Speaker clustering and transformation for speaker adaptation in large-vocabulary speech recognition systems

  • Authors:
  • M. Padmanabhan;L. R. Bahl;D. Nahamoo;M. A. Picheny

  • Affiliations:
  • IBM Thomas J. Watson Res. Center, Yorktown Heights, NY, USA;-;-;-

  • Venue:
  • ICASSP '96 Proceedings of the Acoustics, Speech, and Signal Processing, 1996. on Conference Proceedings., 1996 IEEE International Conference - Volume 02
  • Year:
  • 1996

Quantified Score

Hi-index 0.00

Visualization

Abstract

A speaker adaptation strategy is described that is based on finding a subset of speakers, from the training set, who are acoustically close to the test speaker, and using only the data from these speakers (rather than the complete training corpus) to re-estimate the system parameters.
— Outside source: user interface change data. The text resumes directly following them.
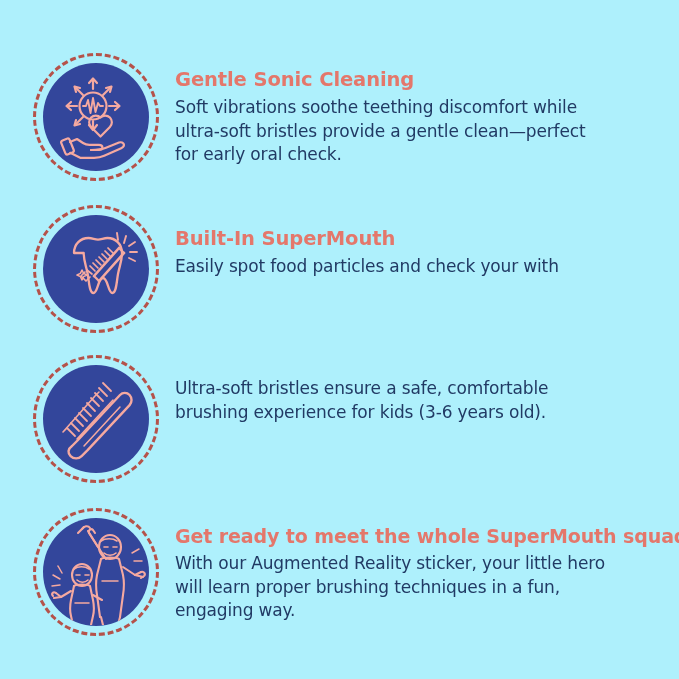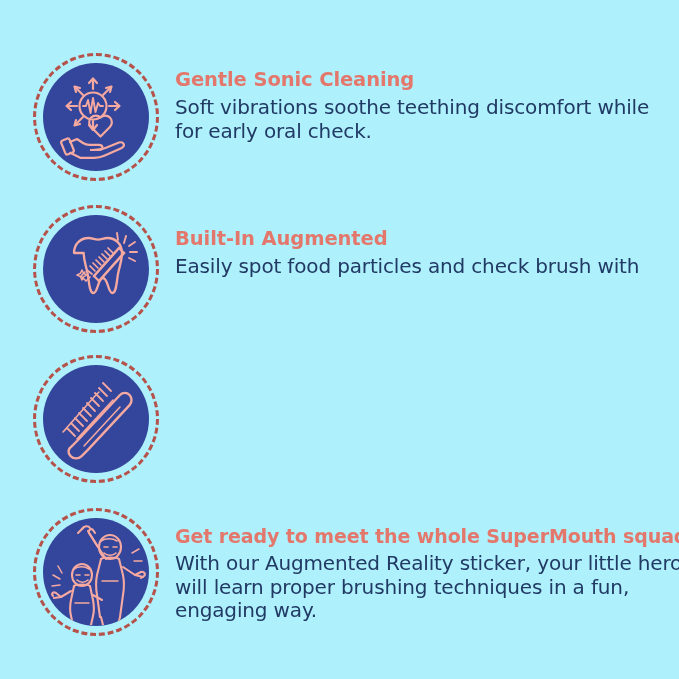--- a/index.html
+++ b/index.html
@@ -71,21 +71,21 @@
     color: #e4776b;
     font-size: 19.5px;
     font-weight: bold;
     line-height: 24px;
     margin: 0 0 4px 0;
     letter-spacing: -0.1px;
     white-space: nowrap;
   }
   .feature-desc {
     color: #213a64;
-    font-size: 20px;
+    font-size: 17px;
     line-height: 23.5px;
     margin: 0;
     letter-spacing: -0.15px;
   }
   .feature-desc .line {
     display: block;
     white-space: nowrap;
   }
   
   .row-0 { top: 53px; }
@@ -138,20 +138,21 @@
           <path d="M17,69 l7,-3 l6,4 c2,1.3 4,1.9 6.4,1.9 l9.6,0 c2,0 3.4,1.2 3.4,2.6 c0,1.4 -1.4,2.5 -3.4,2.5 l-8,0"></path>
           <path d="M38,77 c6,0 11,-0.6 15,-2.2 l13,-5.2 c2.2,-0.9 4.3,0.1 4.8,1.6 c0.5,1.5 -0.6,3.1 -2.6,4 l-17,7.6 c-3.3,1.5 -6.4,2 -10,2 l-14,0 l-10,-5"></path>
           <rect x="10" y="66" width="9" height="15" rx="2.2" transform="rotate(-22 14.5 73.5)"></rect>
         </svg>
       </div>
     </div>
     <div class="feature-text">
       <p class="feature-title">Gentle Sonic Cleaning</p>
       <p class="feature-desc">
         <span class="line">Soft vibrations soothe teething discomfort while</span>
+        <span class="line">ultra-soft bristles provide a gentle clean—perfect</span>
         <span class="line">for early oral check.</span>
       </p>
     </div>
   </div>
 
   <div class="feature-row row-1">
     <div class="icon-badge">
       <div class="dash-ring"></div>
       <div class="icon-disc">
         <svg width="84" height="86" viewBox="0 0 84 86" fill="none" stroke="#f5a9a0" stroke-width="2.3" stroke-linecap="round" stroke-linejoin="round">
@@ -181,23 +182,23 @@
             <line x1="70" y1="17" x2="72" y2="10"></line>
             <line x1="75" y1="20" x2="81" y2="16"></line>
             <line x1="76" y1="26" x2="83" y2="26"></line>
             <line x1="64" y1="14" x2="63" y2="7"></line>
             <line x1="75" y1="32" x2="81" y2="35"></line>
           </g>
         </svg>
       </div>
     </div>
     <div class="feature-text">
-      <p class="feature-title">Built-In Augmented</p>
+      <p class="feature-title">Built-In SuperMouth</p>
       <p class="feature-desc">
-        <span class="line">Easily spot food particles and check brush with</span>
+        <span class="line">Easily spot food particles and check your with</span>
       </p>
     </div>
   </div>
 
   <div class="feature-row row-2">
     <div class="icon-badge">
       <div class="dash-ring"></div>
       <div class="icon-disc">
         <svg width="88" height="90" viewBox="0 0 88 90" fill="none" stroke="#f5a9a0" stroke-width="2.4" stroke-linecap="round" stroke-linejoin="round">
 
@@ -217,20 +218,24 @@
             <line x1="51" y1="27" x2="43" y2="19"></line>
             <line x1="55" y1="22" x2="47" y2="14"></line>
             <line x1="59" y1="17" x2="51" y2="9"></line>
 
             <path d="M15,54 l-4,4 l32,-36 l4,-4" stroke-width="1.6"></path>
           </g>
         </svg>
       </div>
     </div>
     <div class="feature-text">
+      <p class="feature-desc">
+        <span class="line">Ultra-soft bristles ensure a safe, comfortable</span>
+        <span class="line">brushing experience for kids (3-6 years old).</span>
+      </p>
     </div>
   </div>
 
   <div class="feature-row row-3">
     <div class="icon-badge">
       <div class="dash-ring"></div>
       <div class="icon-disc">
         <svg width="104" height="106" viewBox="0 0 104 106" fill="none" stroke="#f5a9a0" stroke-width="2.1" stroke-linecap="round" stroke-linejoin="round">
 
           <path d="M34,14 l6,-6"></path>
Further, a linear transformation is computed for every one of the selected training speakers to better map the training speaker's data to the test speaker's acoustic space. Finally, the system parameters (Gaussian means) are re-estimated specifically for the test speaker using the transformed data from the selected training speakers. Experiments showed that this scheme is capable of reducing the error rate by 10-15% with the use of as little as 3 sentences of adaptation data.